Screw #1 and #2 are easy but hard to access in my case because the bull bar prevented a straight-on approach with a screwdriver. Tool “A” below worked for me. That’s a driver bit with a 1/4” wrench around it for leverage, and a 1/4” socket on the back end so I could press hard without cutting up my hand.

Screw #3 is easy, use a normal screwdriver.

Screws #4, #5 and #6 are easy. But I used a socket on an extension, see “B” below to reach #4 which is buried pretty deep.

Screw #7 was hard for me on both sides. I think because the panel and attachment point are somewhat flexible, so you can’t push very hard when trying to loosen the screw. I tried everything on the first panel, and ultimately stripped the seat for the screwdriver. So I used a Dremel tool to cut a slot in the head, and a screwdriver with a very wide tip. And a wrench for leverage. See image “C.” On the second panel I had the same problem, but after a couple of tries decided to go straight to cutting a slot, and removed it pretty easily after that.

Screws #8 and #9 were pretty easy, but I used setup “D” because there isn’t room to get a straight shot with a regular screwdriver.

Screw #10 is easy with a screwdriver or setup “D.”
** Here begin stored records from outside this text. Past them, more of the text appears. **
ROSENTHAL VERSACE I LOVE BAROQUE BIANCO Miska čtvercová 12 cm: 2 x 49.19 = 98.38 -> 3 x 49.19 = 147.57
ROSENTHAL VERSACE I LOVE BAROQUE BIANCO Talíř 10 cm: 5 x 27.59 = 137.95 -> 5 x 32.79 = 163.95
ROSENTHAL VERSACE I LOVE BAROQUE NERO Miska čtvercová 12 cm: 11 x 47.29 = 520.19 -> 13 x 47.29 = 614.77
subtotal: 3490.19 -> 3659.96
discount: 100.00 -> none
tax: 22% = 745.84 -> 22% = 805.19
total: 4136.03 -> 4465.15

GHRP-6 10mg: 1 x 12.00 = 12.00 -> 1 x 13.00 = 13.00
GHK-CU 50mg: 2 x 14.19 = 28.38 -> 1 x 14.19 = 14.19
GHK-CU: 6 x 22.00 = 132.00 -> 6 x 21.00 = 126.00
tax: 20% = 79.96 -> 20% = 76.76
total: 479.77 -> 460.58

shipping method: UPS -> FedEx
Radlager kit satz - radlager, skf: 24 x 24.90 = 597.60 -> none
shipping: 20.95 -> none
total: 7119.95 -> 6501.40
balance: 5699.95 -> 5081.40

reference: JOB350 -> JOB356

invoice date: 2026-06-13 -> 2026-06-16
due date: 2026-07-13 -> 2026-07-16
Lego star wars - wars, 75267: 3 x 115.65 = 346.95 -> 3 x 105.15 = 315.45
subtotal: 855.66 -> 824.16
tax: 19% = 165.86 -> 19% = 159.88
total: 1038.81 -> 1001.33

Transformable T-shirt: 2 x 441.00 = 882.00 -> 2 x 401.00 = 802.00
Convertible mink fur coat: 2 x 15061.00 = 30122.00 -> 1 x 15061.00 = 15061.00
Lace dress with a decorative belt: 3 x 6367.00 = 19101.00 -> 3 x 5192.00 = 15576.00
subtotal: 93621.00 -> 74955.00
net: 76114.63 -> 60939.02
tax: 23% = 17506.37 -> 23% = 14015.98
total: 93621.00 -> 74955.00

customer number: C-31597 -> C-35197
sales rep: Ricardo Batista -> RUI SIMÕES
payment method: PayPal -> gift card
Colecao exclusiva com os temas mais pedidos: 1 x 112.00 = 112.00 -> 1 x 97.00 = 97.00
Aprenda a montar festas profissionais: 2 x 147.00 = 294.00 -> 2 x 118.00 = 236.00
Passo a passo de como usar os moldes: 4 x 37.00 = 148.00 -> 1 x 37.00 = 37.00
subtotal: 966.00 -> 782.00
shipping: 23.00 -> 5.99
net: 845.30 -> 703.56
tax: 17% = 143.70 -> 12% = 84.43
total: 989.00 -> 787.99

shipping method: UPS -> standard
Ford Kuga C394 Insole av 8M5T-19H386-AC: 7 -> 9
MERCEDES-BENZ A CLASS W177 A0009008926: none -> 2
Screw #11 on the first panel took me about 1.5 hours to crack. I tried everything. Part of the problem is just accessing it from under the rubber. Ultimately I grabbed it with locking pliers and had my wife twist it up out of the way. See “F.” We worried about tearing the rubber, but that didn’t happen. But that first screw wouldn’t budge, so ultimately I cut the head off (Dremel), drilled the stem and removed it with an easy-out. When I replaced it I used a self-tapping screw with a hex head so it can be removed (if ever again) by putting an open-end wrench straight under the rubber (vs. down from the top with a screwdriver which is harder). The other #11 (driver’s side) was much easier. I put a drop of oil on it and let it sit for 10 minutes. Then I deployed the renowned Vessel impact screwdriver – after about 6 whacks I was able to unscrew it. The Vessel didn’t work for me on any of the other screws, but was a champ on this one.

View attachment 2764


Hi there,

Thanks for your advice!
Say, I also have some self tapping screws that are stuck (as Growlerbeanz says, probably havent been good in a previous life).
Tried with wd40, tapping and everything but no movement.
I dont have a dremel tool but i thought of drilling them out, do you think that would be ok as well?

Cheers

Tim
 
I've got water coming in the interior rear view mirror and around the driver's side grab handle. Windshield seal leak?
Look where your roof gutters meet the front windscreen pillars. I had a very small crack there I could only see it when I shone a very bright light there. Had it on both sides. Sealed them with silicon and no more leek.
 
I'm replacing all the burnt out T1 bulbs in my dash switches. Pulled the switch to the lower right of the steering wheel for the rear HVAC fan On/Off and discovered that its bulbs are slightly larger than the T1 size used in the fog lamp, door lock/unlock, and rear defroster. Anyone know the proper size for this larger bulb? Seems like it's close to a T1-1/2 but not quite a perfect match.